◆ TASK GOAL ◆
Copy each line of the material below that includes the string "confirmation".

◆ DATA IN THIS EXERCISE ◆
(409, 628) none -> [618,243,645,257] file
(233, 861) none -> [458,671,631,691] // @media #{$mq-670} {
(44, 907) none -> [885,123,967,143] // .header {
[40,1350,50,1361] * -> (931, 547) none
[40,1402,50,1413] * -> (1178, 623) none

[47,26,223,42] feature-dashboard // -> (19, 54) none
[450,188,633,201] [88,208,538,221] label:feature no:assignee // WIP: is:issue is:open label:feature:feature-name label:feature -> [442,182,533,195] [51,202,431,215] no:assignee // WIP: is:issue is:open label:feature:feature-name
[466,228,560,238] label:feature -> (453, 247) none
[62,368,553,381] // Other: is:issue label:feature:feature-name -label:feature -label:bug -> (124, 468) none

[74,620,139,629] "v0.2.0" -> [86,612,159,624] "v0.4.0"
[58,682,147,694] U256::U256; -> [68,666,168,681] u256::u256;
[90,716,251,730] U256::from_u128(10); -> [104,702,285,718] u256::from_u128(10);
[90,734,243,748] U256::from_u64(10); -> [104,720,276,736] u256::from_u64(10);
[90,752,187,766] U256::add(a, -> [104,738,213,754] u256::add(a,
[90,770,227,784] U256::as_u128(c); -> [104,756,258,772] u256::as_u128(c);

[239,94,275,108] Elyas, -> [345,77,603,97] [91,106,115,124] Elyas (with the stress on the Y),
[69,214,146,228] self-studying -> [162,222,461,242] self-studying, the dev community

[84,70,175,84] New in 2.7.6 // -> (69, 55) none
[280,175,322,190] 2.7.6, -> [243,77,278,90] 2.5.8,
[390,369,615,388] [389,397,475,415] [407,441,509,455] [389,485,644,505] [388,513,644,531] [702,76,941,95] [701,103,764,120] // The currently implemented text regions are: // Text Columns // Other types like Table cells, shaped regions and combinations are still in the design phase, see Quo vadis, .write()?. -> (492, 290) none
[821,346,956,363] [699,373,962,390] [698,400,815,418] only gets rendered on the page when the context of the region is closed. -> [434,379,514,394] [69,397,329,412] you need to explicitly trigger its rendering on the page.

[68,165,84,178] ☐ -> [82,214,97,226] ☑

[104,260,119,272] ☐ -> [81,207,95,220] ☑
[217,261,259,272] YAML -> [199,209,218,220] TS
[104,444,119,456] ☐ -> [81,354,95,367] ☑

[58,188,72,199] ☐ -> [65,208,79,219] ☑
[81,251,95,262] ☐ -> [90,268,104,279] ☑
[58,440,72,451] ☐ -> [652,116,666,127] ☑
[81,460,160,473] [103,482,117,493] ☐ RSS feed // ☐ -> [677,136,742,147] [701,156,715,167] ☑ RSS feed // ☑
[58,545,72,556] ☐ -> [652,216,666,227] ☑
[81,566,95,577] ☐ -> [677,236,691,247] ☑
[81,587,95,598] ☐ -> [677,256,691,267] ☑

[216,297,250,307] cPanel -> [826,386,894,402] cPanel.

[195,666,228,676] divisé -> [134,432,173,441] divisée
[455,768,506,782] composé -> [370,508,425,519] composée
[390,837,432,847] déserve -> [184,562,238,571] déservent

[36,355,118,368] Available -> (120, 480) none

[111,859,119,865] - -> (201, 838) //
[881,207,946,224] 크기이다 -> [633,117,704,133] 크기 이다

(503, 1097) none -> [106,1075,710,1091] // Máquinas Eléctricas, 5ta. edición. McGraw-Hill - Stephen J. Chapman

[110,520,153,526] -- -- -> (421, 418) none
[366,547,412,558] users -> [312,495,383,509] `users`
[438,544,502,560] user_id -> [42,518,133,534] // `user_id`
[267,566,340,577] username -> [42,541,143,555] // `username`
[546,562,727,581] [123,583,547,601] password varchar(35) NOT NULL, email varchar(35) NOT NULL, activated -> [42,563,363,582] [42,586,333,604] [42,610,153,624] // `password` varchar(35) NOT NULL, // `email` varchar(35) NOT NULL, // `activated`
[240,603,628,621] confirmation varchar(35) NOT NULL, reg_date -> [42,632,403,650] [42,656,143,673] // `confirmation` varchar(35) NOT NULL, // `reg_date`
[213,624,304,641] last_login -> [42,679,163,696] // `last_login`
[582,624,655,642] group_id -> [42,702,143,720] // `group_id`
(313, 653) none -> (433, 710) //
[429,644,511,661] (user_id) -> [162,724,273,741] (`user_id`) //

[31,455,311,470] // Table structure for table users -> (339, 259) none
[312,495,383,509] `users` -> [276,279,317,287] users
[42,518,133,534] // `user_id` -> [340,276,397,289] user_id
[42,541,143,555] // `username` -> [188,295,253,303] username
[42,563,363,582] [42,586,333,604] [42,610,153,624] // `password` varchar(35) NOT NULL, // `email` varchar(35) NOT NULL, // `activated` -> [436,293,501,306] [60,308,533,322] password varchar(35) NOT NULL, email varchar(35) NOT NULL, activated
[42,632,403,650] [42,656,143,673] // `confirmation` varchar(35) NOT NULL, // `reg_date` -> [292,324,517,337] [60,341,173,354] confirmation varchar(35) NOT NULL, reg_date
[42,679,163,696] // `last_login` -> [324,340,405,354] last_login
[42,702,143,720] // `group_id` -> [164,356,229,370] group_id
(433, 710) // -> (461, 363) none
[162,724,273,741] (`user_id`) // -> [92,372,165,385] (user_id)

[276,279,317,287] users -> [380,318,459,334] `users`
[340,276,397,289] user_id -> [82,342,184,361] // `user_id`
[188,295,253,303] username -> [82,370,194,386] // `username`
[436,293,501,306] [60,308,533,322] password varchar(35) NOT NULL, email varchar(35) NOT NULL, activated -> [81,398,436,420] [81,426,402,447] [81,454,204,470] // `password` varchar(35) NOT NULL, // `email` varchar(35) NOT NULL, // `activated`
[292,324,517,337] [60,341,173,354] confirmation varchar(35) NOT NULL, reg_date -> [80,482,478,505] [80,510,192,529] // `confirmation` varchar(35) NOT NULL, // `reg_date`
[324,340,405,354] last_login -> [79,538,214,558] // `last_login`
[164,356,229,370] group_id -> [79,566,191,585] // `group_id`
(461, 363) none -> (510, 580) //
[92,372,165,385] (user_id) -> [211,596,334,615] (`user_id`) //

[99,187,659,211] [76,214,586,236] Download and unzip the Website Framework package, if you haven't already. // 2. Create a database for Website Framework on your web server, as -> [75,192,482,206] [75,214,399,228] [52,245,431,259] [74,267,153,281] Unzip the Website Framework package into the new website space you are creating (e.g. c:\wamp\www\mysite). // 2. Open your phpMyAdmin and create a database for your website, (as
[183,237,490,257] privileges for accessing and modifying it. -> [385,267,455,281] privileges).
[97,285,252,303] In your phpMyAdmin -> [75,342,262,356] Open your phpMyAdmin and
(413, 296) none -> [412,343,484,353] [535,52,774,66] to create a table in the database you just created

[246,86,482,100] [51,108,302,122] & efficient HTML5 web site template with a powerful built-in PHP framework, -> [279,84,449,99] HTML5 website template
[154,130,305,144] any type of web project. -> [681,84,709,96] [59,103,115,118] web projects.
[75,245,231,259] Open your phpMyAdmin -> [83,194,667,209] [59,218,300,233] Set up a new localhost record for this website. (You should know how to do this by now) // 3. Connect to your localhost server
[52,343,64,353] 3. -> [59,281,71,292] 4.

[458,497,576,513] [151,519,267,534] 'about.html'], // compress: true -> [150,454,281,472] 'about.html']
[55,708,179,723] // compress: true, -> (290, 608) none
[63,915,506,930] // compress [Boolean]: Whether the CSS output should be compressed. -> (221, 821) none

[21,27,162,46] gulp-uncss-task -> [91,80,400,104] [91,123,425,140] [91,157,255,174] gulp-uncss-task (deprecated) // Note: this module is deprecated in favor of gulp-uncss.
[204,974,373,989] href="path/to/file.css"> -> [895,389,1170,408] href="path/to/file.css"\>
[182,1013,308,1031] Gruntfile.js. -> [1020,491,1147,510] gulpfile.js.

◆ FINAL ANSWER ◆
[240,603,628,621] confirmation varchar(35) NOT NULL, reg_date -> [42,632,403,650] [42,656,143,673] // `confirmation` varchar(35) NOT NULL, // `reg_date`
[42,632,403,650] [42,656,143,673] // `confirmation` varchar(35) NOT NULL, // `reg_date` -> [292,324,517,337] [60,341,173,354] confirmation varchar(35) NOT NULL, reg_date
[292,324,517,337] [60,341,173,354] confirmation varchar(35) NOT NULL, reg_date -> [80,482,478,505] [80,510,192,529] // `confirmation` varchar(35) NOT NULL, // `reg_date`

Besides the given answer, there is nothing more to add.